Could you repeat, word for word, only the lines from the one containing "AREXONS SMASH RINNOVA" through the final line of the records below?

*** Opening Supplied information ***

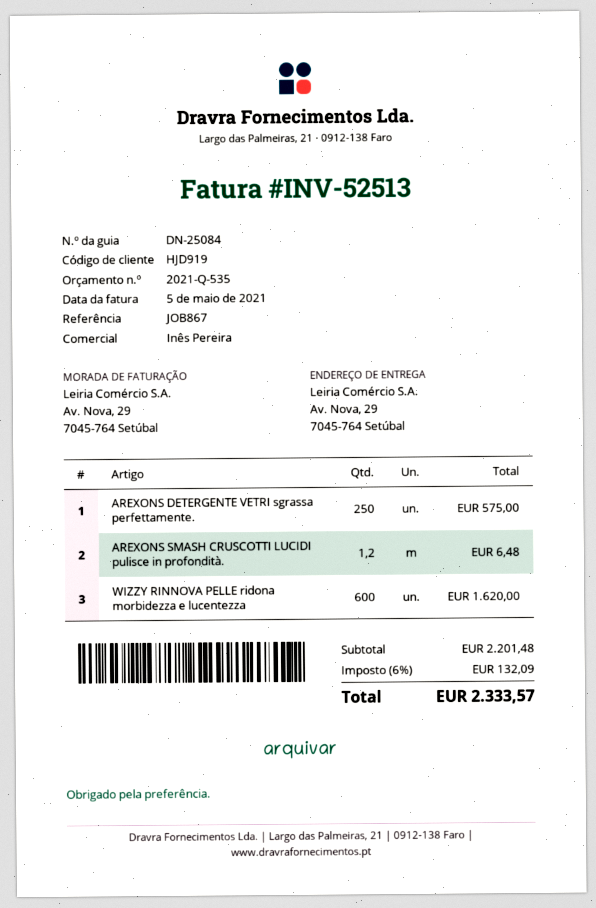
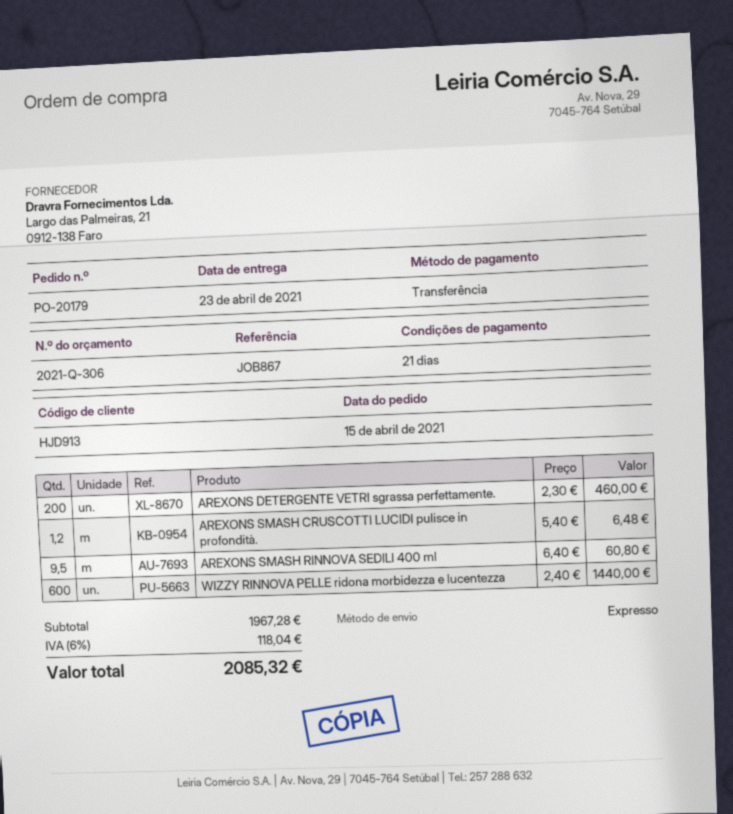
quote number: 2021-Q-535 -> 2021-Q-306
customer number: HJD919 -> HJD913
AREXONS DETERGENTE VETRI sgrassa perfettamente.: 250 for 575.00 -> 200 for 460.00
WIZZY RINNOVA PELLE ridona morbidezza e lucentezza: 600 for 1620.00 -> 600 for 1440.00
AREXONS SMASH RINNOVA SEDILI 400 ml: none -> 9.5 for 60.80
subtotal: 2201.48 -> 1967.28
tax: 6% = 132.09 -> 6% = 118.04
total: 2333.57 -> 2085.32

*** Closing Supplied information ***

• _Output of the task_
AREXONS SMASH RINNOVA SEDILI 400 ml: none -> 9.5 for 60.80
subtotal: 2201.48 -> 1967.28
tax: 6% = 132.09 -> 6% = 118.04
total: 2333.57 -> 2085.32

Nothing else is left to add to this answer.